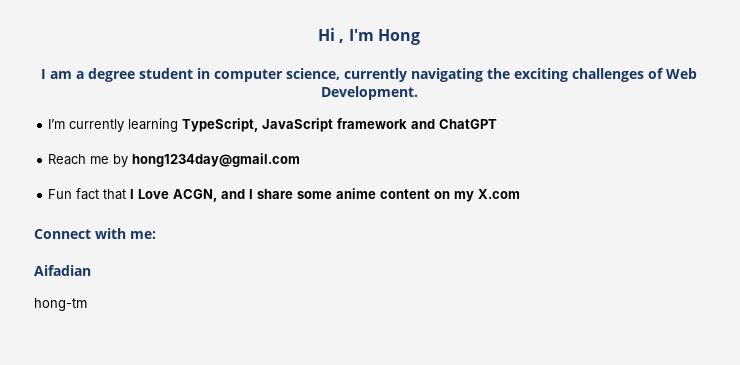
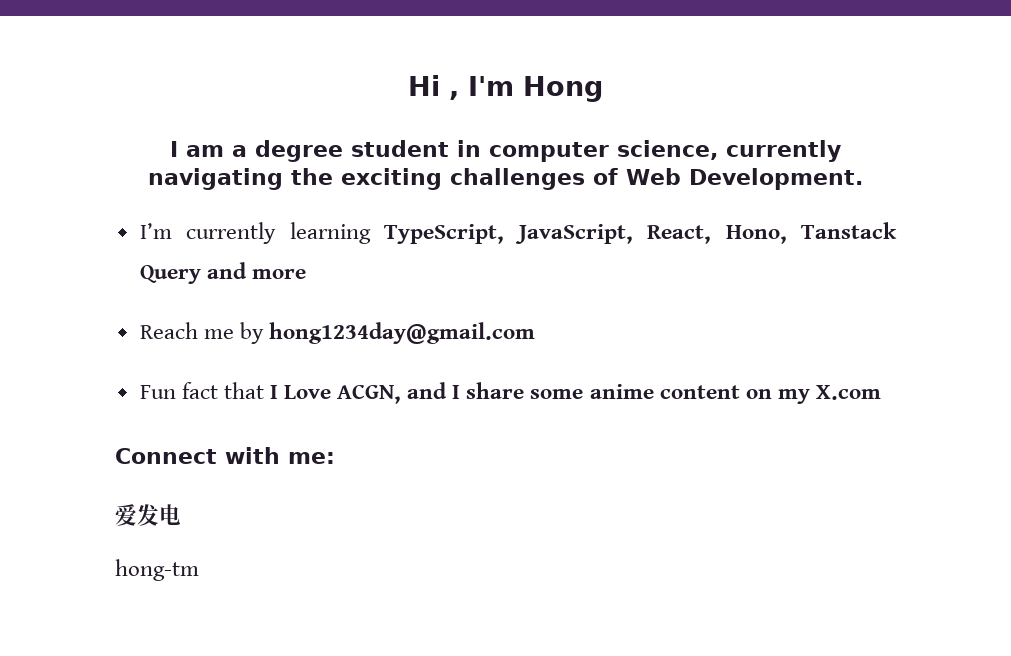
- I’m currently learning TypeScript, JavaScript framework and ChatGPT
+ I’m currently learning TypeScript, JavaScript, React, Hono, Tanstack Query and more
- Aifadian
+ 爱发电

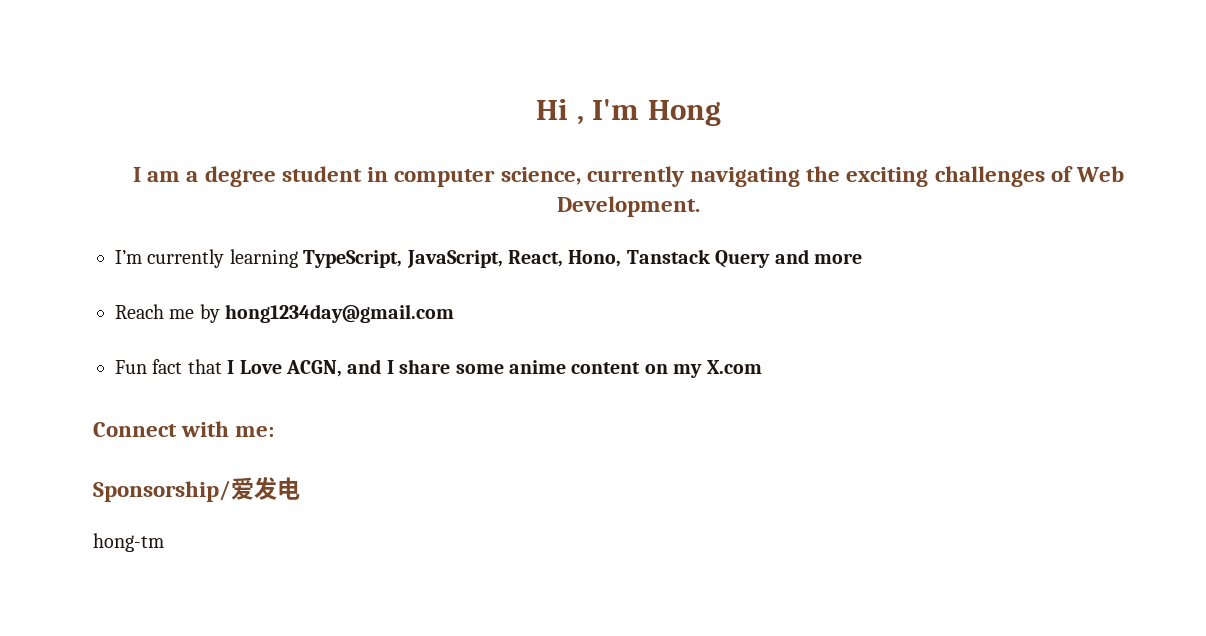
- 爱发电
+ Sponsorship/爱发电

**Problem to solve:** Emit the lines of the data above from the one containing "Query and more" through its final line, both endpoints included. Pictures do not belong in the output.

**Answer box:**
+ I’m currently learning TypeScript, JavaScript, React, Hono, Tanstack Query and more
- Aifadian
+ 爱发电

- 爱发电
+ Sponsorship/爱发电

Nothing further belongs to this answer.